Compute residuals, slice them by app/category/channel/tenure/cohort, compare high-error and low-error populations, then inspect data quality, feature distributions and calibration.

Полный разбор

Start with residuals: prediction minus realized LTV, absolute error and signed error. Aggregate them by app, app category, acquisition channel, country, cohort date, subscription product, user tenure and data volume. Look at both mean error and tail errors because a few bad apps can hide inside a good global average.

Then compare high-error slices with low-error slices. Check whether feature distributions differ, labels are delayed or censored, some events are missing, prices changed, campaigns shifted, or the app has unusual retention dynamics.
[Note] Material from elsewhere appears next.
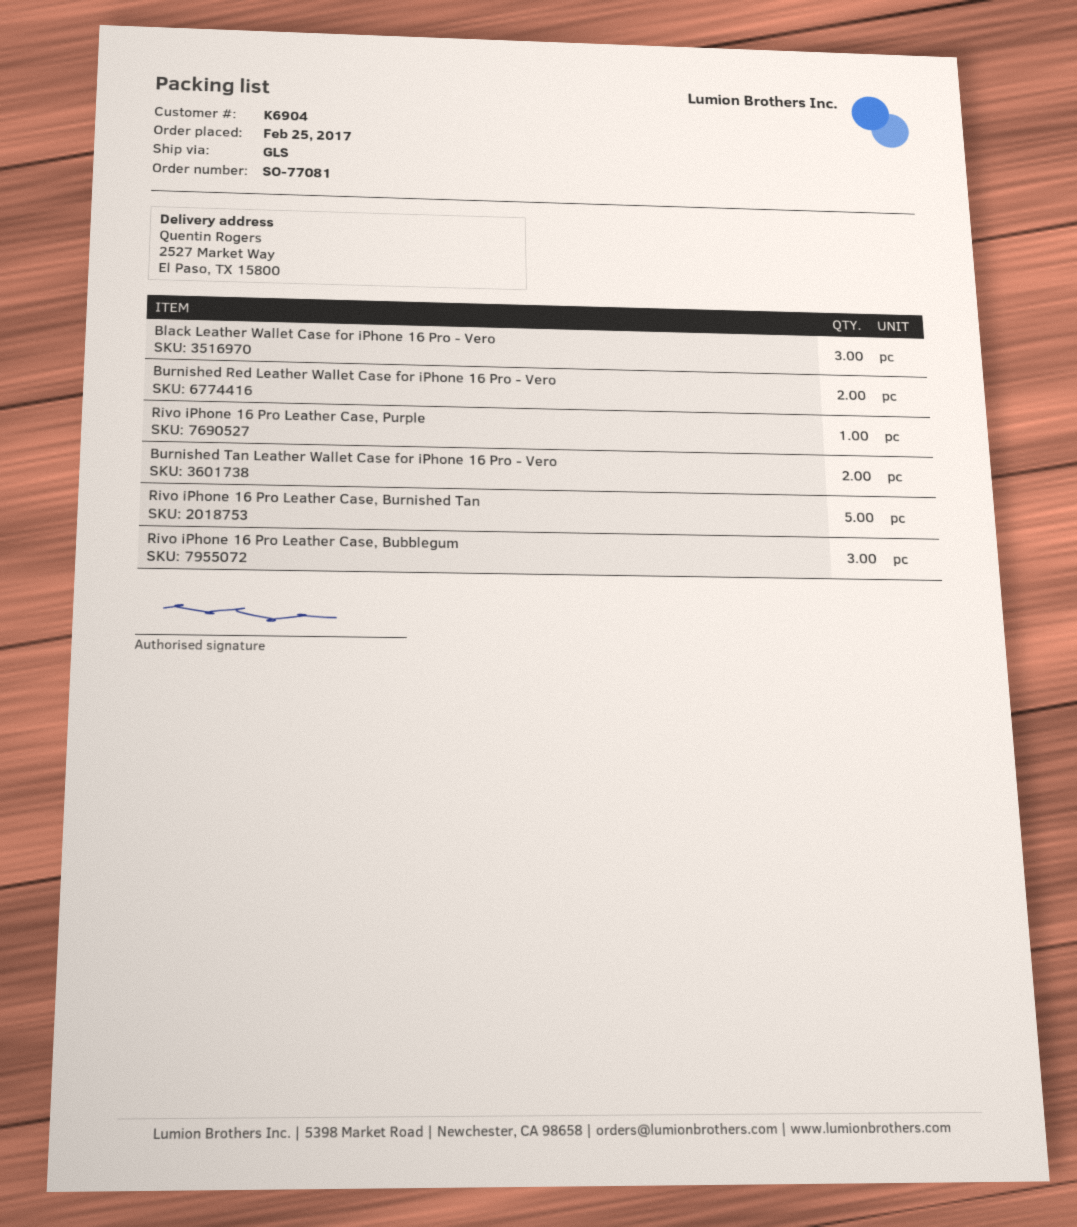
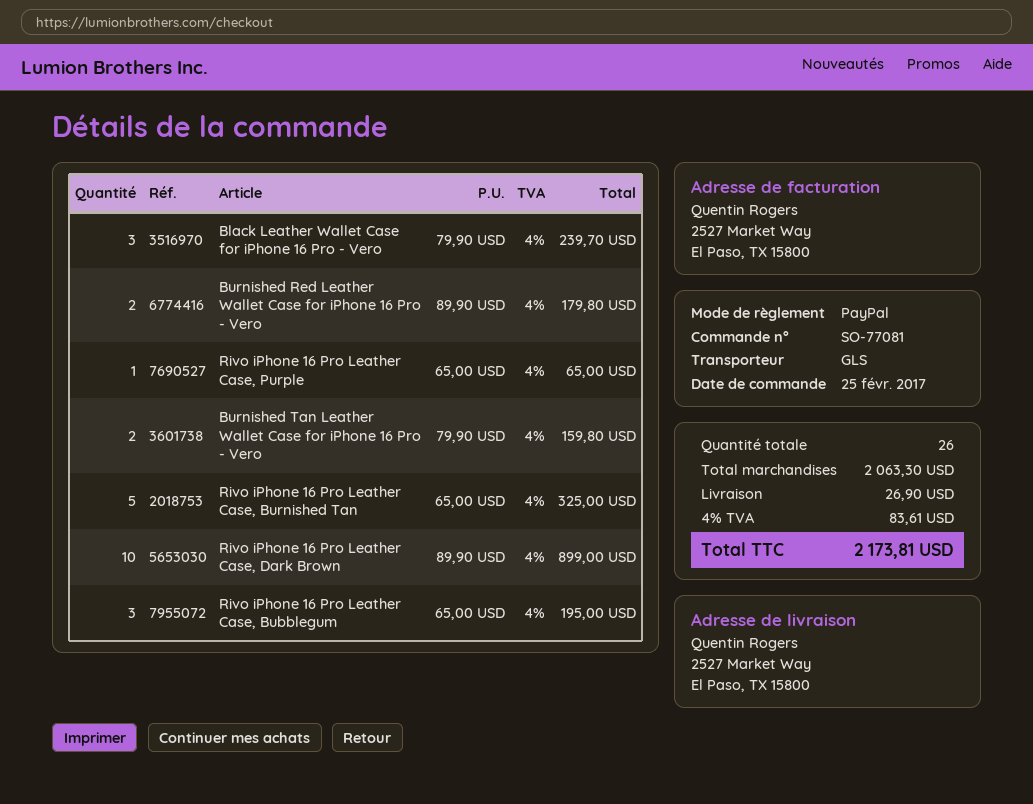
Rivo iPhone 16 Pro Leather Case, Dark Brown: none -> 10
For linear models, inspect coefficients and feature contributions. For tree models, use SHAP or similar local explanations, but still validate with raw data plots.
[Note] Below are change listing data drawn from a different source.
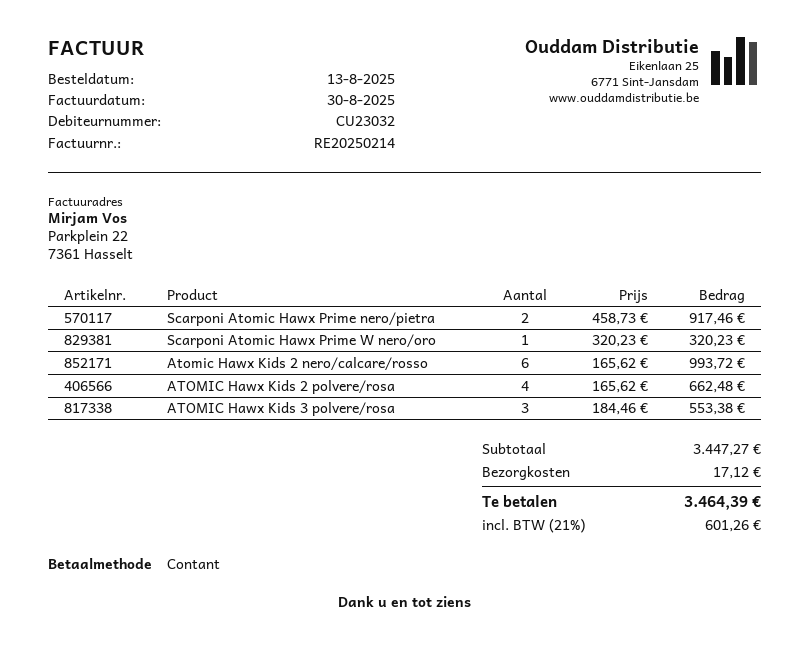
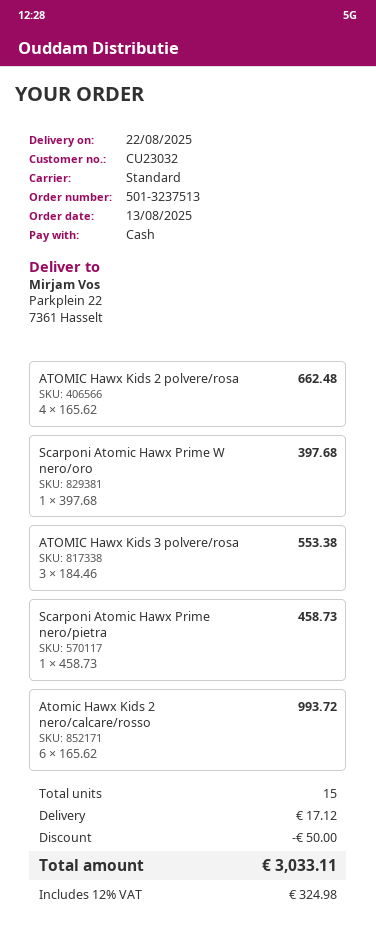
Scarponi Atomic Hawx Prime nero/pietra: 2 x 458.73 = 917.46 -> 1 x 458.73 = 458.73
Scarponi Atomic Hawx Prime W nero/oro: 1 x 320.23 = 320.23 -> 1 x 397.68 = 397.68
discount: none -> 50.00
tax: 21% = 601.26 -> 12% = 324.98
total: 3464.39 -> 3033.11

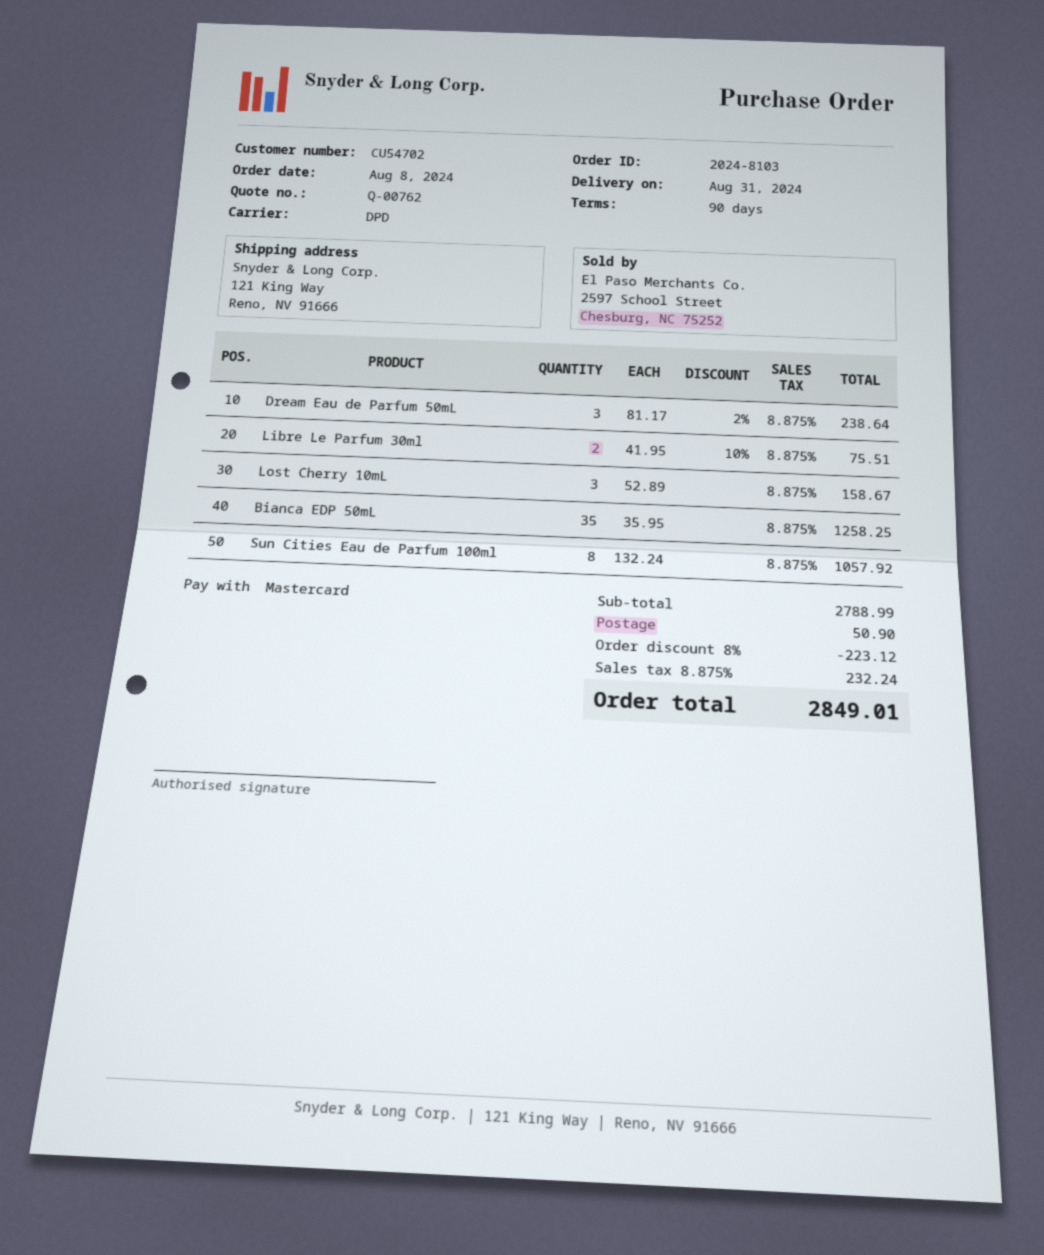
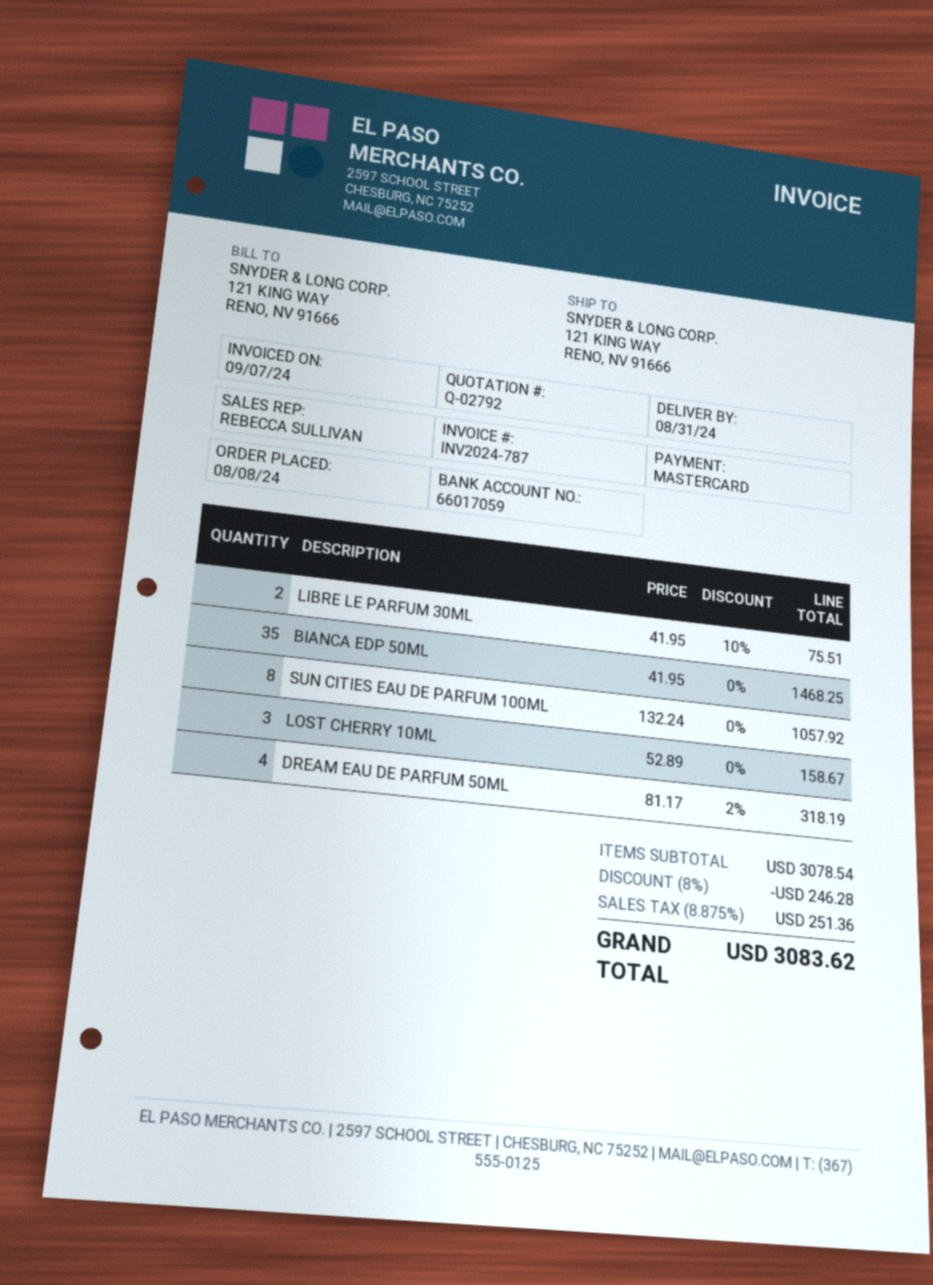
quote number: Q-00762 -> Q-02792
Dream Eau de Parfum 50mL: 3 x 81.17 - 2% = 238.64 -> 4 x 81.17 - 2% = 318.19
Bianca EDP 50mL: 35 x 35.95 = 1258.25 -> 35 x 41.95 = 1468.25
subtotal: 2788.99 -> 3078.54
discount: 8% = 223.12 -> 8% = 246.28
shipping: 50.90 -> none
tax: 8.875% = 232.24 -> 8.875% = 251.36
total: 2849.01 -> 3083.62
Finally, decide the fix. It might be data repair, a new feature, a segment-specific model, calibrated lower bounds for uncertain slices, reweighting, or simply marking predictions as low-confidence until enough data accumulates.

Теория

Error analysis is a supervised data audit: residuals define the failure set, and slice comparisons turn it into hypotheses.

Типичные ошибки

  • Look only at global MSE.
  • Cluster blindly before checking simple business slices.
  • Use explainability plots without validating raw data quality.
  • Fix the model when the issue is delayed or missing labels.

Как отвечать на собеседовании

  • Say signed residuals and absolute residuals separately.
  • Name several concrete slices and a concrete fix path.